Hacker News new | ask | show | jobs
by numpad0 51 days ago
Thanks - that matches my little observations and clears up a few questions I had. I did notice that spectrogram views are almost the same regardless of perceived gender except that the strongest bands and their distributions change, and also that perceived pitch isn't as dynamic as actual frequency shifts of harmonics, but didn't realize that the center frequency moving up had to do with both physical and figurative size. It makes sense.

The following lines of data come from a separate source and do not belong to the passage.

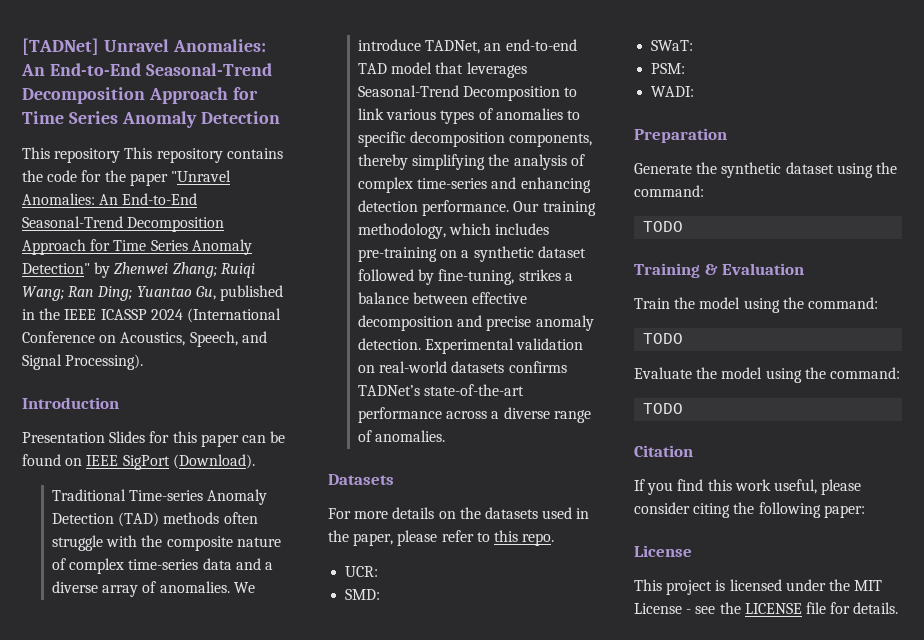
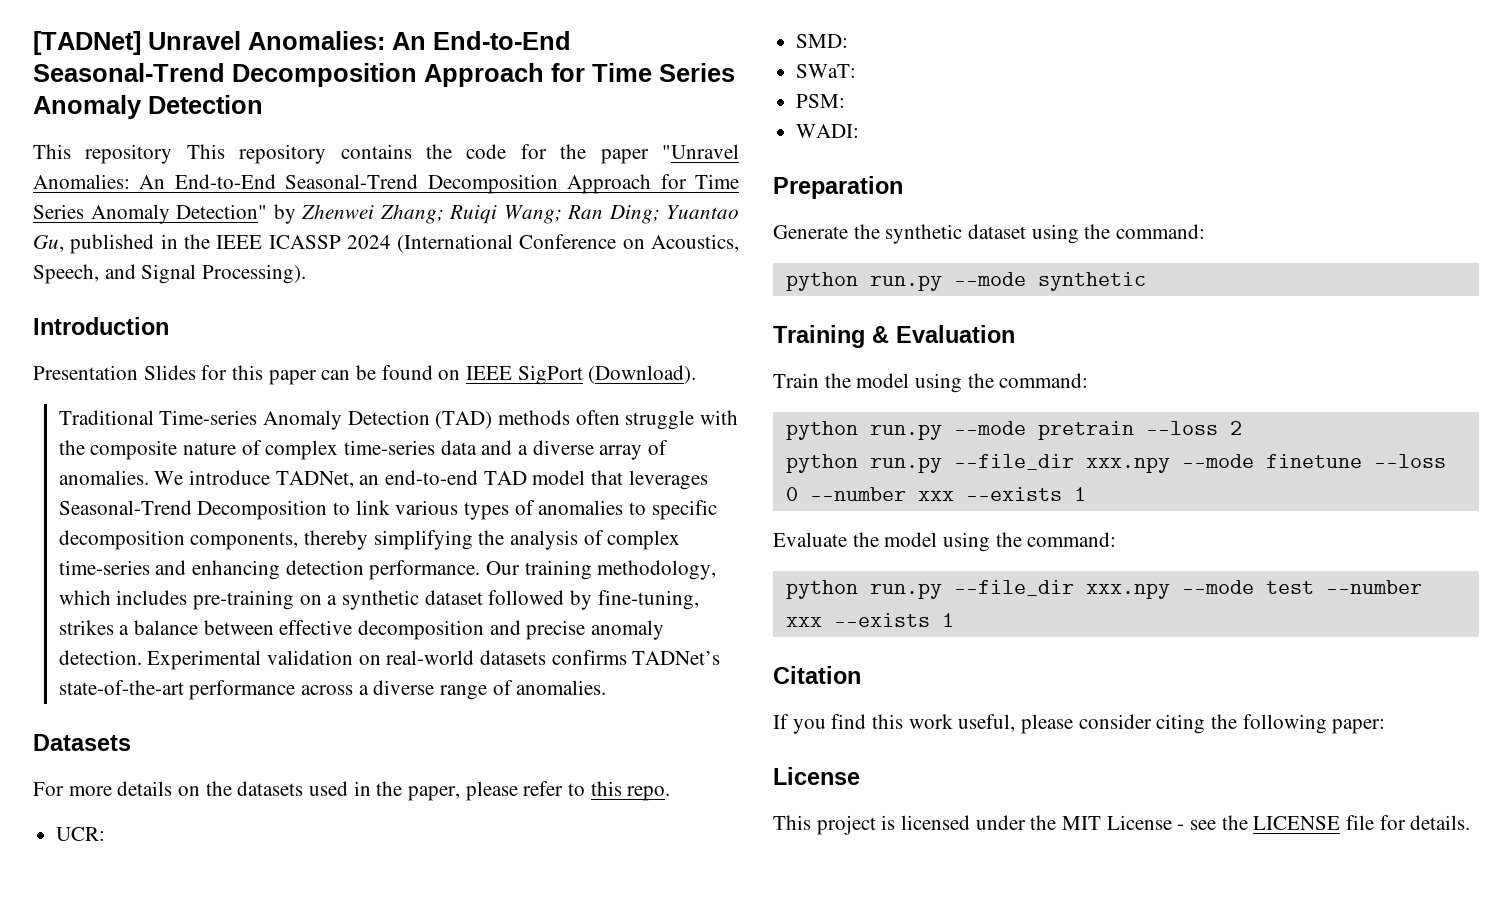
  Generate the synthetic dataset using the command:
- TODO
+ python run.py --mode synthetic
  Train the model using the command:
- TODO
+ python run.py --mode pretrain --loss 2
+ python run.py --file_dir xxx.npy --mode finetune --loss 0 --number xxx --exists 1
  Evaluate the model using the command:
- TODO
+ python run.py --file_dir xxx.npy --mode test --number xxx --exists 1

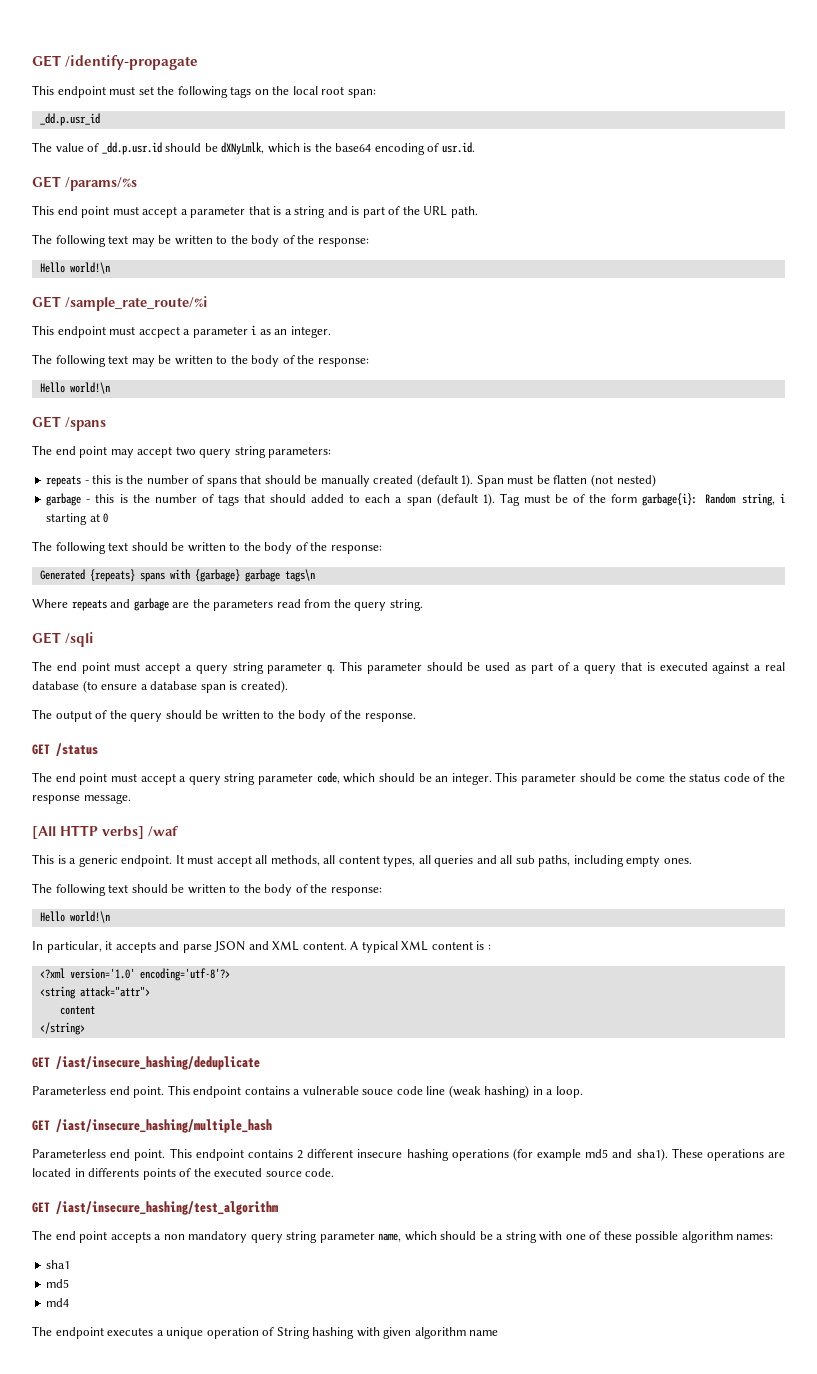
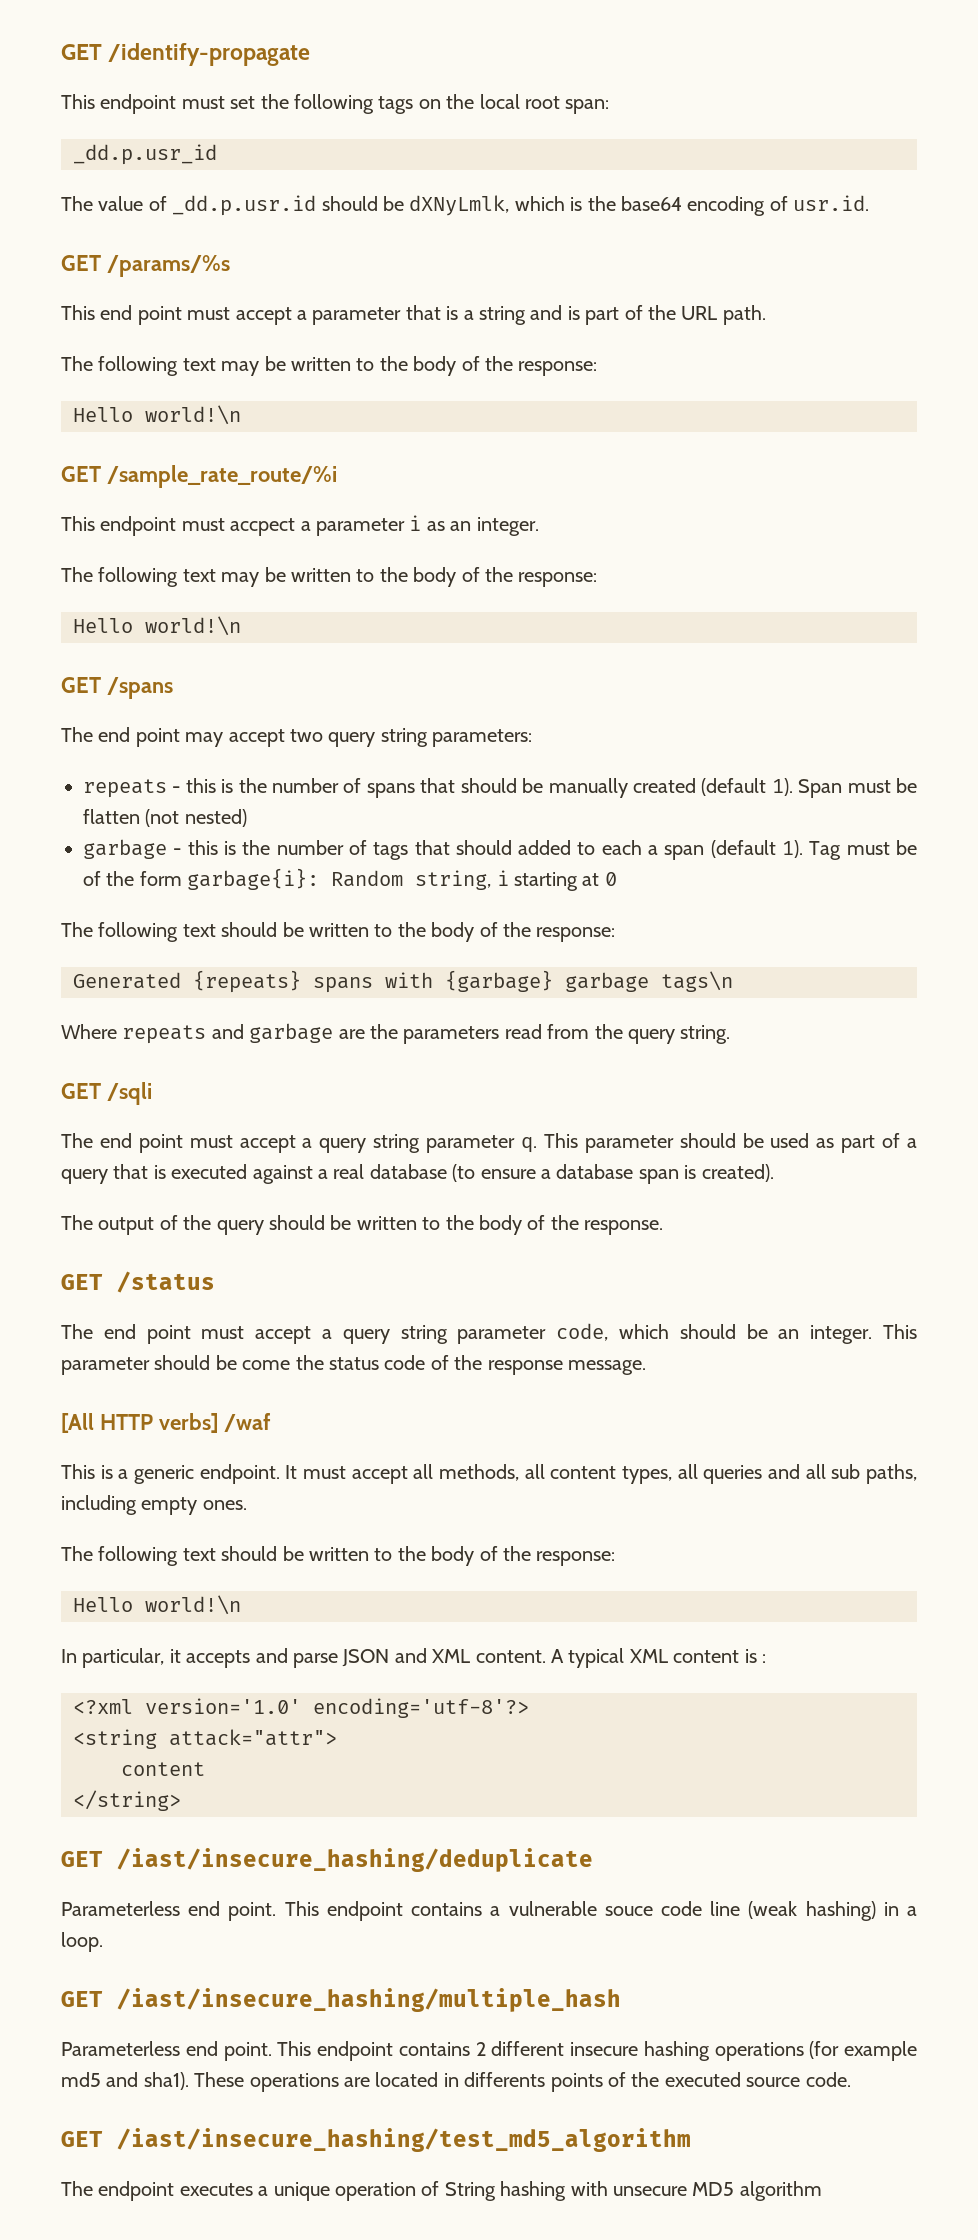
- GET /iast/insecure_hashing/test_algorithm
- The end point accepts a non mandatory query string parameter name, which should be a string with one of these possible algorithm names:
- sha1
- md5
- md4
+ GET /iast/insecure_hashing/test_md5_algorithm
- The endpoint executes a unique operation of String hashing with given algorithm name
+ The endpoint executes a unique operation of String hashing with unsecure MD5 algorithm

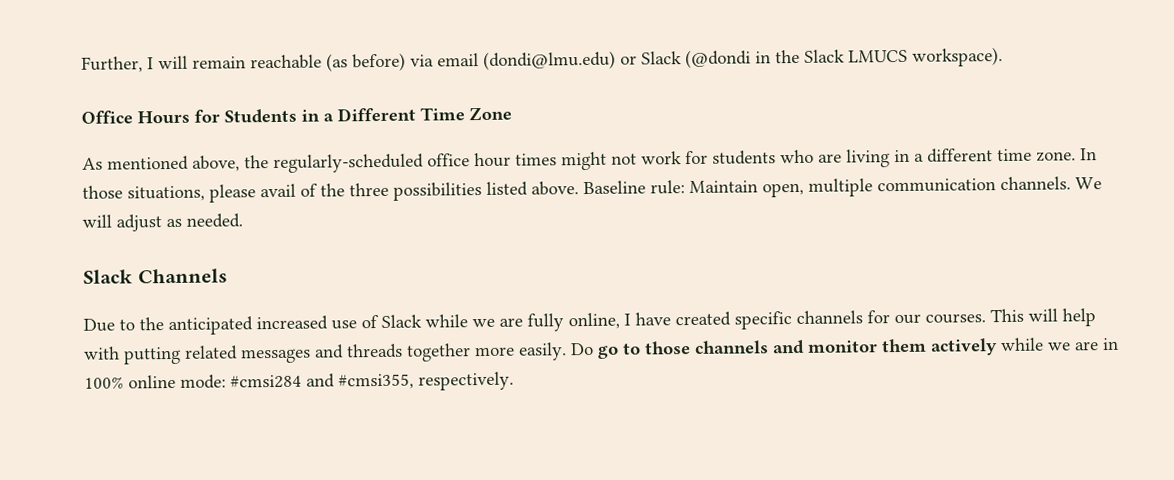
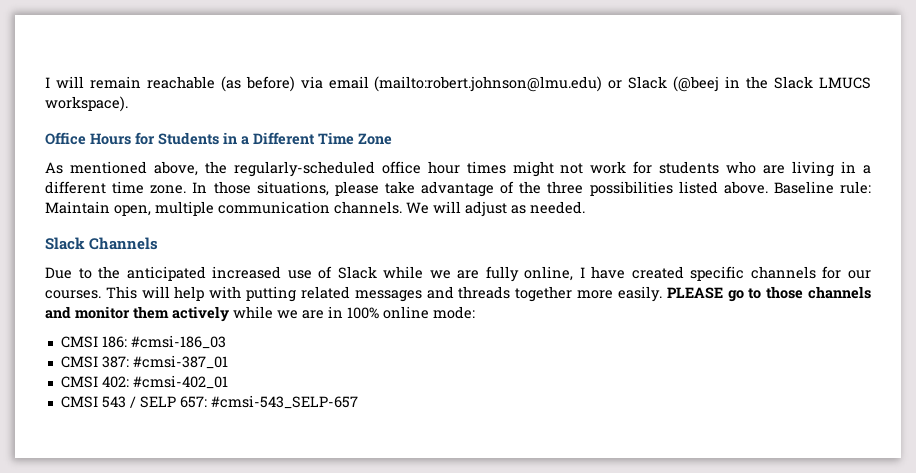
- Further, I will remain reachable (as before) via email (dondi@lmu.edu) or Slack (@dondi in the Slack LMUCS workspace).
+ I will remain reachable (as before) via email (mailto:robert.johnson@lmu.edu) or Slack (@beej in the Slack LMUCS workspace).
- In those situations, please avail of the three possibilities listed above.
+ In those situations, please take advantage of the three possibilities listed above.
- Do go to those channels and monitor them actively while we are in 100% online mode: #cmsi284 and #cmsi355, respectively.
+ PLEASE go to those channels and monitor them actively while we are in 100% online mode:
+ CMSI 186: #cmsi-186_03
+ CMSI 387: #cmsi-387_01
+ CMSI 402: #cmsi-402_01
+ CMSI 543 / SELP 657: #cmsi-543_SELP-657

One thing I've been feeling itchy regarding this domain is that a lot of existing resources are shallow and there aren't many gamified options even though things like rhythm game feels like a perfect fit. I think not a negligible number of people, especially young and inexperienced, are struggling with aggressive or dis-satisfied sounding voices against their intent. Just a laptop app to feedback the error between their intended voice and recognized voices to let them minimize the error feel like a useful thing to me.

1 comments

I've seen some people attempt to make a voice gender recognizer through machine learning, but nothing that has actually worked well. I'm not an ML expert, but I expect they're overfitting on just a small subset of accents and specific formants. The one I played with (can't find the link) was just trying to show weight vs resonance, and it got very confused by my voice. I am never misgendered from my voice but I (intentionally) have a slightly deeper femme voice than what it had been trained on.

IMO, the best way to learn to control your voice is to learn to hear variations in size, weight, pitch, open quotient, prosody, etc. From there you can become your own coach so you're not focused on an app while having a real world conversation with someone. Would a gamified version help? Possibly.

(sorry for the delay, I have no idea if you'll see this. I wrote it last week but apparently never pressed the submit button??)